El dinero y el poder que conlleva, con su capacidad de comprar voluntades y hacer que la gente traicione, algo que hacen varios personajes, es otro aspecto de la novela. Frente a ellos, la destrozada, alcohólica y lúcida Marta Praena sostiene que «el que no sabe vivir se cree que con dinero puede comprar una falsa seguridad; el problema es precisamente ese: que es falsa».
Un personaje desencantado afirma: «He perdido la fe en el ser humano. Pero de vez en cuando, muy de vez en cuando, me da por disimular y hacer como si aún tuviera esperanza». Y, puesto en la tesitura de comprometerse y declarar contra su antigua empresa, decide hacerlo. «Porque es lo correcto. Y porque creo que les estoy ayudando a enfrentar sus fantasmas. A ellos. Y a usted». Cuando el abogado de la multinacional hace un brillante alegato presentando los logros y méritos de las farmacéuticas, es una forma sorprendente de darles voz, de dejar en el aire cierta ambigüedad que, desde luego, enriquece a la gran novela que es La rebelión de los buenos. Y es que, como piensa Jeremías ante la locura de que la inteligente y pacífica Ana María haya podido enamorarse de un maltratador, «los seres humanos somos una caja indescifrable de enigmas».

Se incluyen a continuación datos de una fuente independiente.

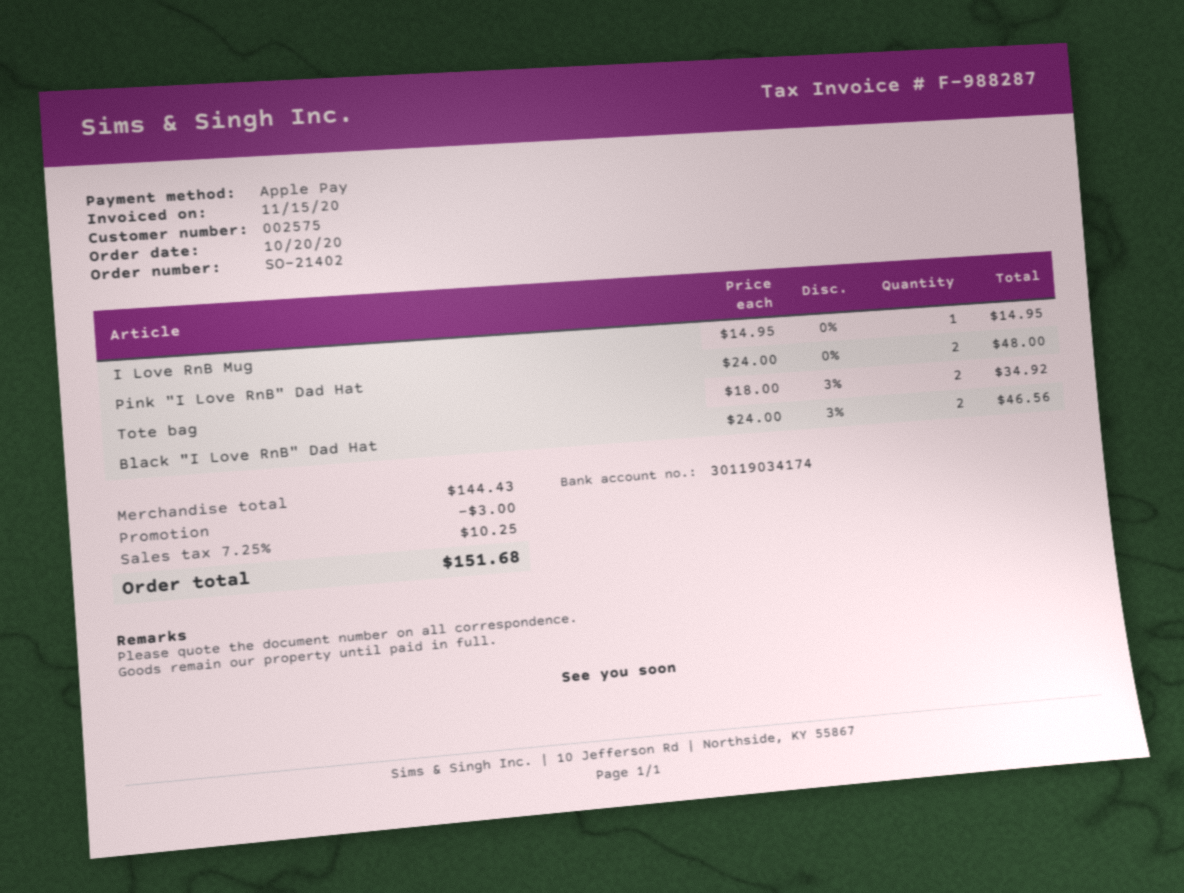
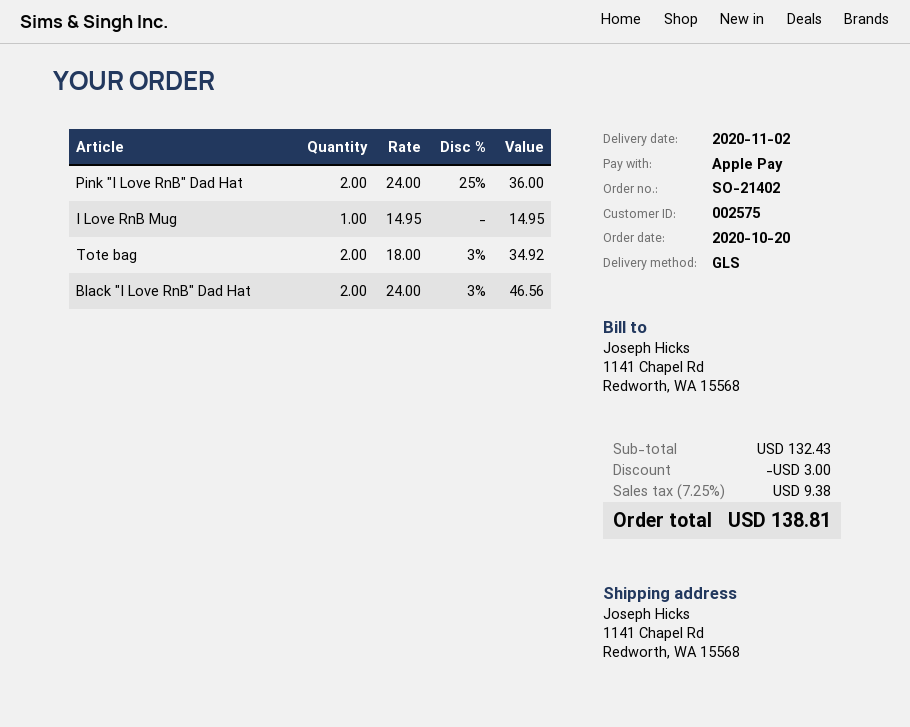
Pink "I Love RnB" Dad Hat: 2 x 24.00 = 48.00 -> 2 x 24.00 - 25% = 36.00
subtotal: 144.43 -> 132.43
tax: 7.25% = 10.25 -> 7.25% = 9.38
total: 151.68 -> 138.81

La primera novela negra de Roberto Santiago, Ana, fue traducida a varios idiomas y se convirtió en la serie de televisión Ana Tramel, estrenada en TVE y en Netflix. Con esta segunda, La rebelión de los buenos, ha obtenido el Premio de Novela Fernando Lara 2023. Ha sido el creador de la colección juvenil Los Futbolísimos, un fenómeno literario que ha vendido más de cinco millones de ejemplares en una veintena de países y ha sido adaptada al cine. Ha publicado varias sagas de misterio y aventuras que han sido distinguidas por sus valores para los lectores más jóvenes, entre ellas, Los Once, Las Princesas Rebeldes o Los Gamers Piratas. Y por el conjunto de su obra literaria infantil y juvenil ha sido galardonado con el Premio Cervantes Chico. Recibió una nominación al Goya al mejor guion adaptado por El penalti más largo del mundo y también ha obtenido diversos premios teatrales, como el Enrique Llovet o el PremioTelón, por sus obras originales: El lunar de Lady Chatterley o Share 38.